▸ Problem to solve: Ignoring the pictures, copy the data exactly.

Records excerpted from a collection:
•••••

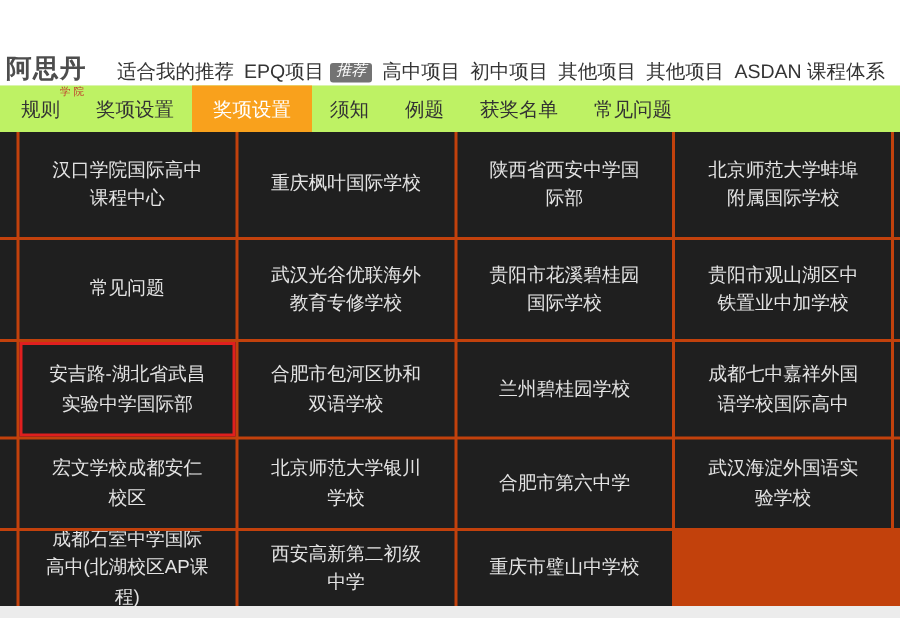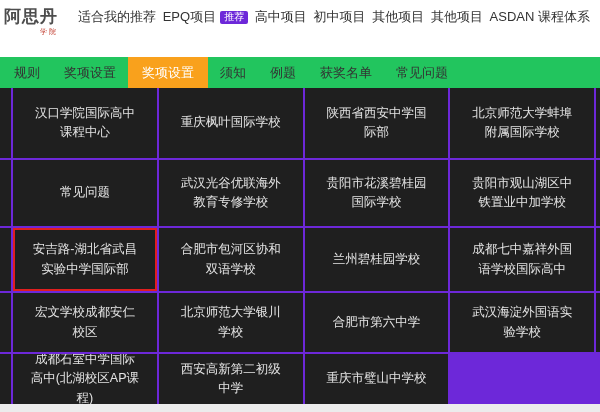--- a/index.html
+++ b/index.html
@@ -6,52 +6,52 @@
   html,body { width:600px; height:412px; overflow:hidden; }
   body {
     font-family: "Liberation Sans", "DejaVu Sans", sans-serif;
     background:#ececec;
     color:#333;
   }
 
   
   .topnav {
     height:57px; background:#ffffff;
-    display:flex; align-items:flex-start;
-    padding:5px 8px 0 4px;
+    display:flex; align-items:flex-end;
+    padding:23px 8px 0 4px;
   }
   .logo { position:relative; margin-right:12px; cursor:pointer; flex:0 0 auto; }
   .logo-title { font-size:17px; font-weight:bold; color:#4d4d4d; letter-spacing:1px; }
   .logo-sub { position:absolute; right:0; bottom:-9px; font-size:7px; color:#c0392b; letter-spacing:2px; }
   .nav-items { display:flex; align-items:center; flex:1; justify-content:space-between; padding:3px 2px 0 8px; }
   .nav-item { font-size:13px; color:#333; white-space:nowrap; cursor:pointer; display:flex; align-items:center; }
   .nav-badge {
     display:inline-block; margin-left:4px; padding:1px 4px 2px;
-    font-size:10px; line-height:1; color:#fff; background:#6d28d9; border-radius:2px;
+    font-size:10px; line-height:1; color:#fff; background:#737373; border-radius:2px;font-style:italic;
   }
 
   
   .tabbar {
-    height:31px; background:#22c55e;
+    height:31px; background:#bef264;
     display:flex; align-items:stretch; padding-left:2px;
   }
   .tab {
     display:flex; align-items:center; padding:0 12px;
     font-size:13px; color:#333; cursor:pointer; white-space:nowrap;
   }
   .tab.active { background:#f9a11c; color:#fff; padding:0 14px; }
 
   
   .grid {
     width:600px; height:316px;
     display:grid;
     grid-template-columns:11px 1fr 1fr 1fr 1fr 4px;
     grid-template-rows:70px 66px 63px 59px 50px;
     gap:2px;
-    background:#6d28d9;
+    background:#c2410c;
   }
   .cell {
     background:#1f1f1f;
     display:flex; align-items:center; justify-content:center;
     text-align:center;
     color:#e4e4e4; font-size:12.5px; line-height:1.55;
     padding:4px 16px; overflow:hidden;
   }
   .cell.sliver { padding:0; }
   .cell.empty { background:transparent; padding:0; }

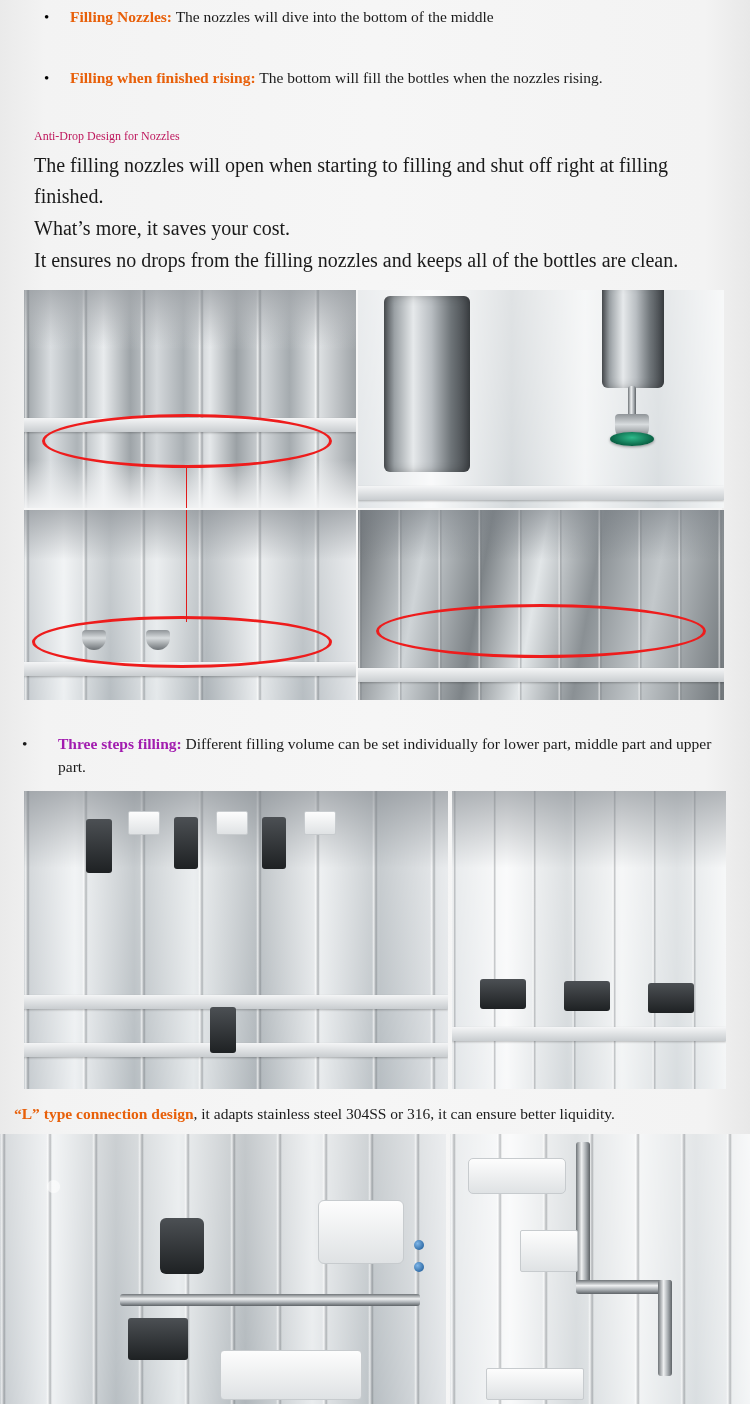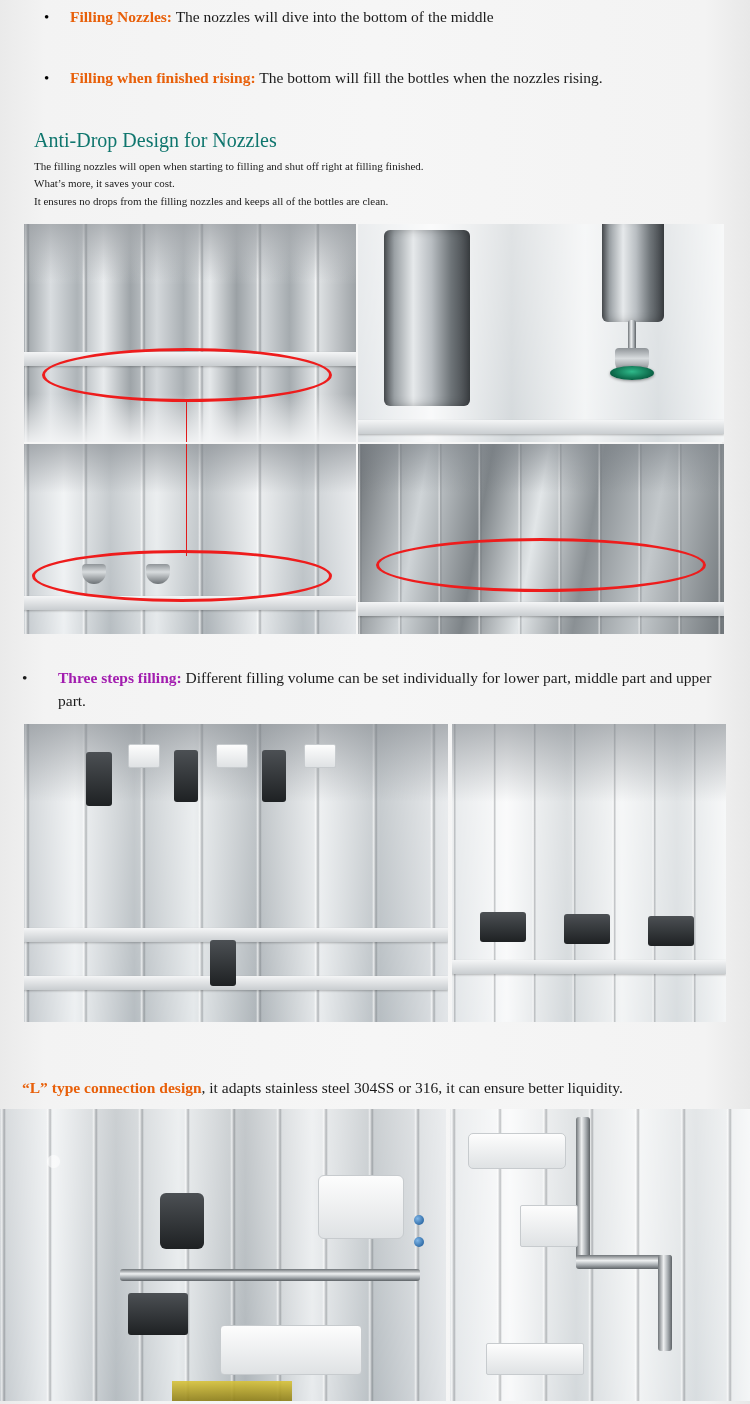--- a/index.html
+++ b/index.html
@@ -44,26 +44,26 @@
   .hl-b {
     color: #a21caf;
     font-weight: bold;
   }
 
   .b1 { padding-top: 7px; }
   .b2 { padding-top: 40px; }
 
   
   .sec-head {
-    color: #0f766e;
+    color: #be185d;
+    font-size: 12px;
+    padding: 40px 5px 0 34px;
+  }
+  .para {
     font-size: 20px;
-    padding: 40px 5px 0 34px;
-  }
-  .para {
-    font-size: 11px;
     line-height: 1.58;
     padding: 6px 28px 0 34px;
   }
   .para-line { display: block; }
   .grid-1 {
     width: 698px;
     margin: 14px auto 0 24px;
     display: grid;
     grid-template-columns: 332px 366px;
     grid-template-rows: 218px 190px;
@@ -166,23 +166,22 @@
   }
   .grid-3 {
     margin: 10px auto 0 0;
     width: 750px;
     display: grid;
     grid-template-columns: 446px 4px 300px;
     grid-template-rows: 292px;
   }
   .cap {
     font-size: 15.5px;
-    padding: 12px 20px 0 22px;
+    padding: 12px 20px 0 14px;
     line-height: 1.4;
-    margin-top: 41px;
   }
   .cap-3 { padding-top: 14px; }
   .bullet3 {
     display: flex;
     padding: 32px 24px 0 22px;
     font-size: 15.5px;
     line-height: 1.5;
   }
   .bullet3 .dot { flex: 0 0 36px; }
   .hoses {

•••••

▸ Result of this task:
--- a/index.html
+++ b/index.html
@@ -6,52 +6,52 @@
   html,body { width:600px; height:412px; overflow:hidden; }
   body {
     font-family: "Liberation Sans", "DejaVu Sans", sans-serif;
     background:#ececec;
     color:#333;
   }
 
   
   .topnav {
     height:57px; background:#ffffff;
-    display:flex; align-items:flex-start;
-    padding:5px 8px 0 4px;
+    display:flex; align-items:flex-end;
+    padding:23px 8px 0 4px;
   }
   .logo { position:relative; margin-right:12px; cursor:pointer; flex:0 0 auto; }
   .logo-title { font-size:17px; font-weight:bold; color:#4d4d4d; letter-spacing:1px; }
   .logo-sub { position:absolute; right:0; bottom:-9px; font-size:7px; color:#c0392b; letter-spacing:2px; }
   .nav-items { display:flex; align-items:center; flex:1; justify-content:space-between; padding:3px 2px 0 8px; }
   .nav-item { font-size:13px; color:#333; white-space:nowrap; cursor:pointer; display:flex; align-items:center; }
   .nav-badge {
     display:inline-block; margin-left:4px; padding:1px 4px 2px;
-    font-size:10px; line-height:1; color:#fff; background:#6d28d9; border-radius:2px;
+    font-size:10px; line-height:1; color:#fff; background:#737373; border-radius:2px;font-style:italic;
   }
 
   
   .tabbar {
-    height:31px; background:#22c55e;
+    height:31px; background:#bef264;
     display:flex; align-items:stretch; padding-left:2px;
   }
   .tab {
     display:flex; align-items:center; padding:0 12px;
     font-size:13px; color:#333; cursor:pointer; white-space:nowrap;
   }
   .tab.active { background:#f9a11c; color:#fff; padding:0 14px; }
 
   
   .grid {
     width:600px; height:316px;
     display:grid;
     grid-template-columns:11px 1fr 1fr 1fr 1fr 4px;
     grid-template-rows:70px 66px 63px 59px 50px;
     gap:2px;
-    background:#6d28d9;
+    background:#c2410c;
   }
   .cell {
     background:#1f1f1f;
     display:flex; align-items:center; justify-content:center;
     text-align:center;
     color:#e4e4e4; font-size:12.5px; line-height:1.55;
     padding:4px 16px; overflow:hidden;
   }
   .cell.sliver { padding:0; }
   .cell.empty { background:transparent; padding:0; }

--- a/index.html
+++ b/index.html
@@ -44,26 +44,26 @@
   .hl-b {
     color: #a21caf;
     font-weight: bold;
   }
 
   .b1 { padding-top: 7px; }
   .b2 { padding-top: 40px; }
 
   
   .sec-head {
-    color: #0f766e;
+    color: #be185d;
+    font-size: 12px;
+    padding: 40px 5px 0 34px;
+  }
+  .para {
     font-size: 20px;
-    padding: 40px 5px 0 34px;
-  }
-  .para {
-    font-size: 11px;
     line-height: 1.58;
     padding: 6px 28px 0 34px;
   }
   .para-line { display: block; }
   .grid-1 {
     width: 698px;
     margin: 14px auto 0 24px;
     display: grid;
     grid-template-columns: 332px 366px;
     grid-template-rows: 218px 190px;
@@ -166,23 +166,22 @@
   }
   .grid-3 {
     margin: 10px auto 0 0;
     width: 750px;
     display: grid;
     grid-template-columns: 446px 4px 300px;
     grid-template-rows: 292px;
   }
   .cap {
     font-size: 15.5px;
-    padding: 12px 20px 0 22px;
+    padding: 12px 20px 0 14px;
     line-height: 1.4;
-    margin-top: 41px;
   }
   .cap-3 { padding-top: 14px; }
   .bullet3 {
     display: flex;
     padding: 32px 24px 0 22px;
     font-size: 15.5px;
     line-height: 1.5;
   }
   .bullet3 .dot { flex: 0 0 36px; }
   .hoses {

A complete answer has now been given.